Using the Index, SteamVR keeps throwing a display not found error for the headset. Tracking seems to be registering but the screens remain black. I saw some people say that replacing the trident cable fixed this issue for them, but I am doubtful since it just works in Windows. I tried the stable, legacy, and beta versions of SteamVR, all to the same effect. Also tried changing the amount of displays connected and what port the headset uses. I imagine it's some sort of display driver issue (Nobara linux, wayland on nvidia) but I have not been able to figure it out.
Windows. Albeit 11 sucks so much that I fully intend to give Linux a shot at my next hardware upgrade.

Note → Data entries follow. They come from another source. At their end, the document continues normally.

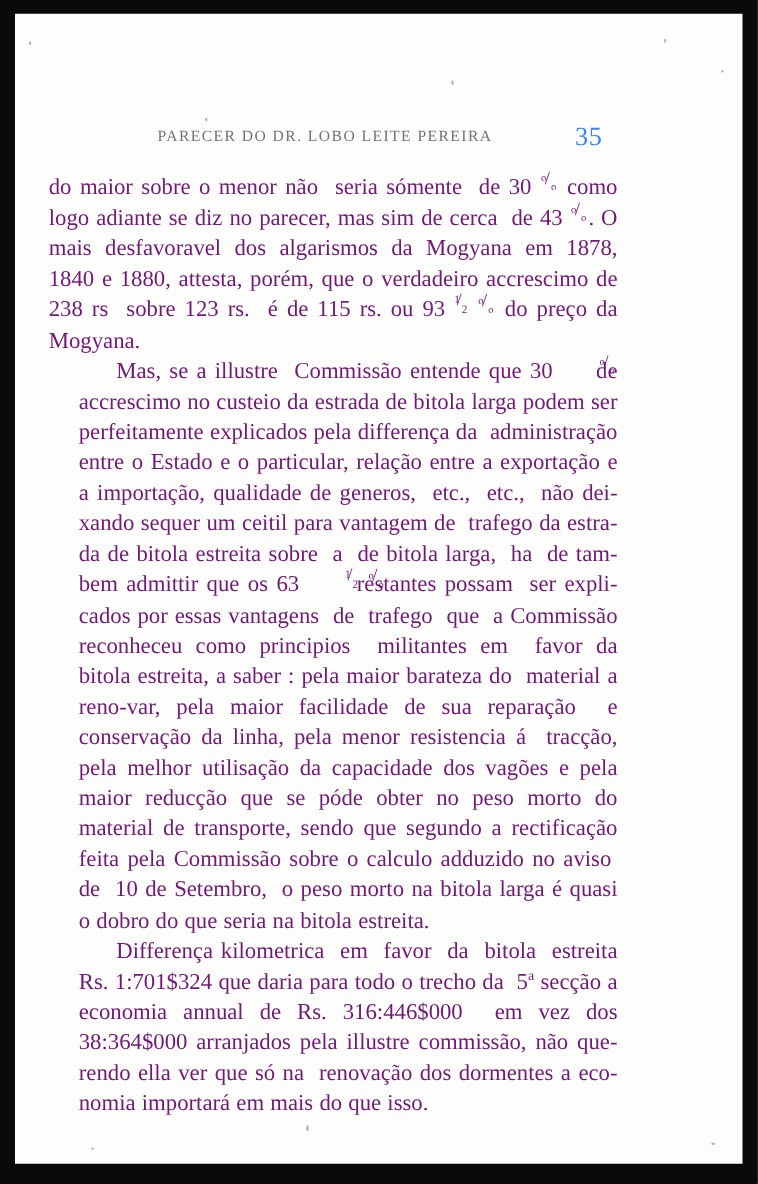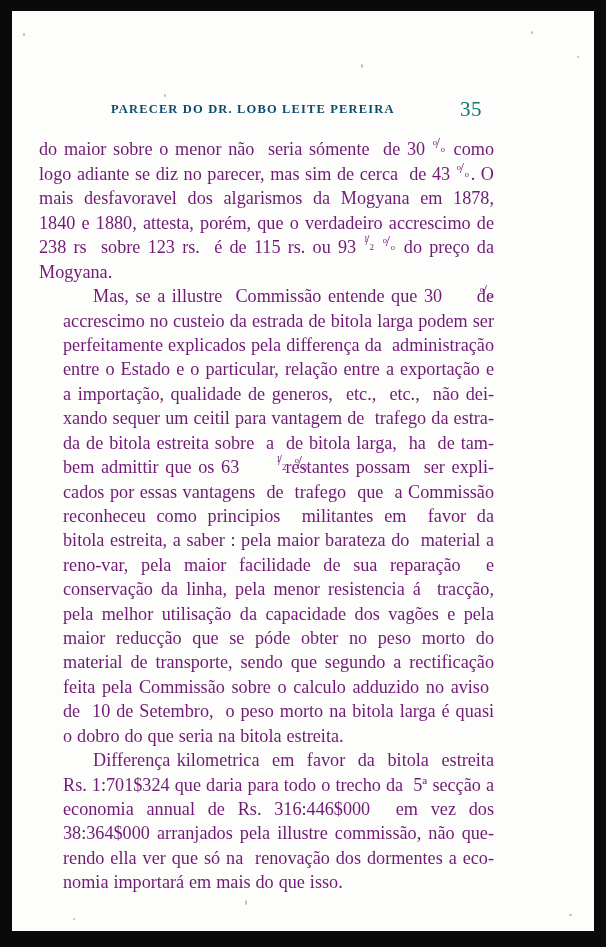--- a/index.html
+++ b/index.html
@@ -51,15 +51,14 @@
   }
   .running-head .rh-title {
     position: absolute;
-    left: 99px;
+    left: 114px;
     top: 0;
     font-size: 12.5px;
     letter-spacing: 1.15px;
-    color: #0c4a6e;
+    color: #737373;
     white-space: nowrap;
     font-variant: small-caps;
     text-transform: uppercase;
-    font-weight: bold;
   }
   .running-head .rh-folio {
     position: absolute;

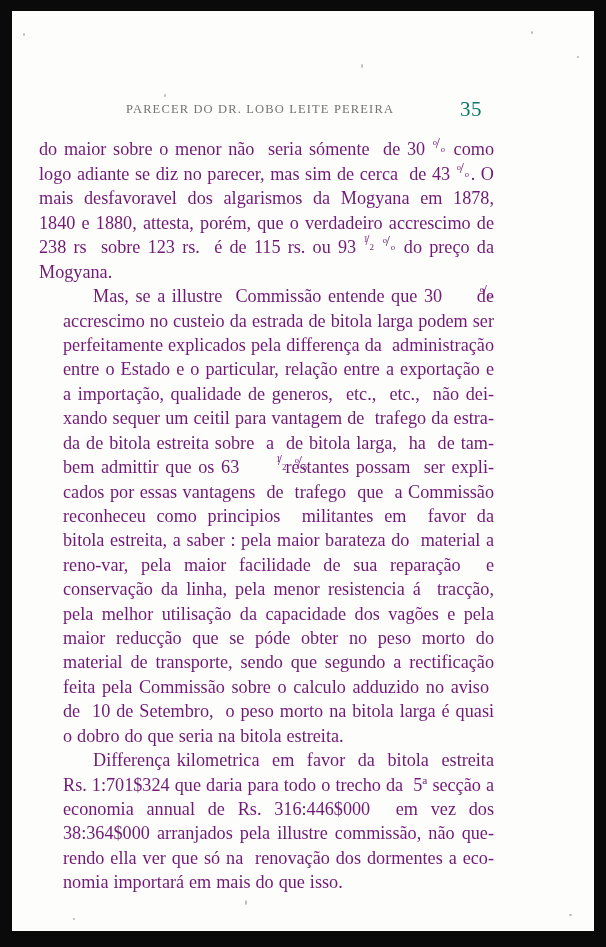--- a/index.html
+++ b/index.html
@@ -65,7 +65,7 @@
     left: 448px;
     top: -5px;
     font-size: 21px;
-    color: #0f766e;
+    color: #3b82f6;
     letter-spacing: 0.5px;
   }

Running windows mostly because I really don't want to fight or research, etc... after doing just that 40hr+/WK. You folks have me convinced it won't be the hell past experience made it to be.

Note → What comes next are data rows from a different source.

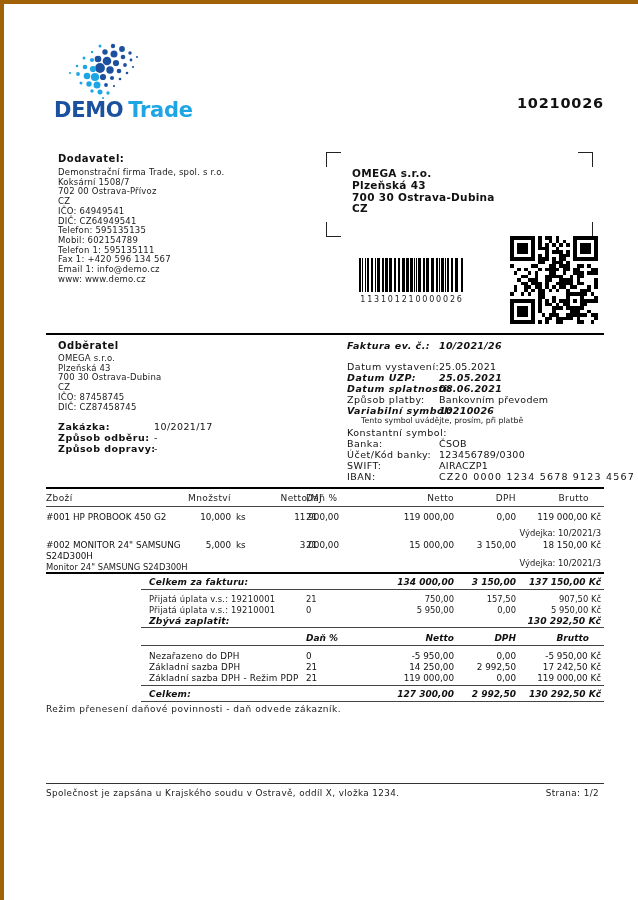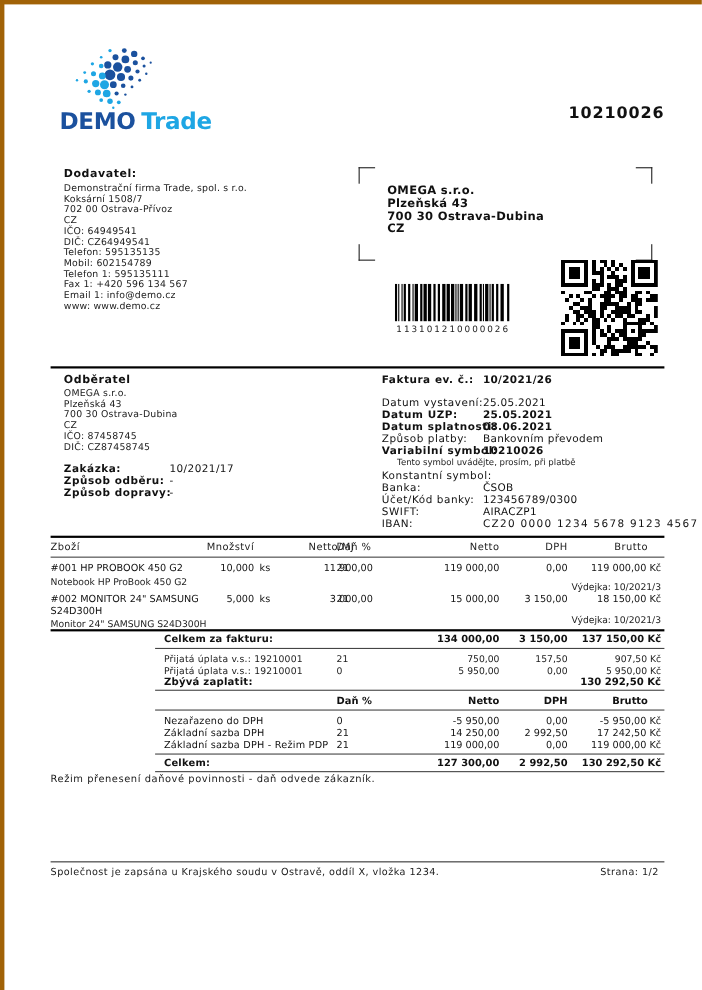--- a/index.html
+++ b/index.html
@@ -7,7 +7,7 @@
         overflow:hidden;font-family:"DejaVu Sans","Liberation Sans",sans-serif;color:#111;
         --ld:#1b519e; --ll:#1ea6e4;}
   .abs{position:absolute;}
-  .b{font-weight:bold;}
+  .b{font-weight:bold;font-style:italic;}
   .ls{letter-spacing:.5px;}
   
   .logo-dots{position:absolute;left:52px;top:36px;}

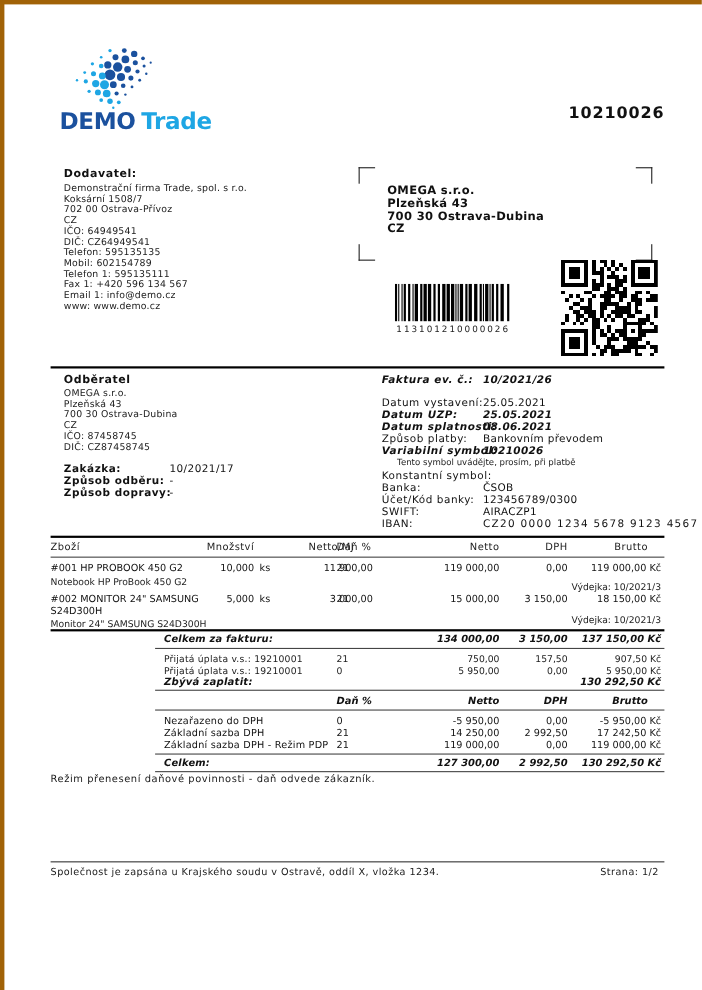--- a/index.html
+++ b/index.html
@@ -502,9 +502,6 @@
     <span class="cd">0,00</span>
     <span class="cb">119 000,00 Kč</span>
   </div>
-  <div class="trow desc" style="top:520px">
-    <span class="cg">Notebook HP ProBook 450 G2</span>
-  </div>
   <div class="trow desc" style="top:524px">
     <span class="cb">Výdejka: 10/2021/3</span>
   </div>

Right now trying out Arch to get rid of my windows machine. It still has a lot of quirks but its fine so far. Most alarmingly i still have to find out how to make it use my grapics card properly.
Windows. Got the thing a few years ago and didn't bother installing Linux since I was still new to it and didn't have the drive to learn enough about Linux to go through with it. Haven't done it now because I'm probably upgrading in less than a year and no point since I can just use it for experimenting with server stuff.
Laptop:
My last couple laptops have ended up with Linux on it. On my absolutely shitty pawnshop laptop I broke something in windows, making it so I couldn't do a lot of admin things since there was technically no admit account. Didn't feel like paying for a fresh installation on the shitty thing, so I instead switched it to Ubuntu, which I had in a thumb drive because I was trying to follow a guide telling me how to fix my windows issue, which didn't work at all.
My current store bought laptop runs a Debian fork that I wanted to try, MX. I quickly ran through the win11 setup process before removing that bloatware OS off it. Now I have things set up in a way that works just right for me, despite not being able to figure out why the headphone jack has a problem where it'll only play very staticy, very low volume sound at max volume depending on how loud the original audio is. I've given up on that, though, because I'm not smart enough to figure it out and have already switched to a wireless bluetooth set that works.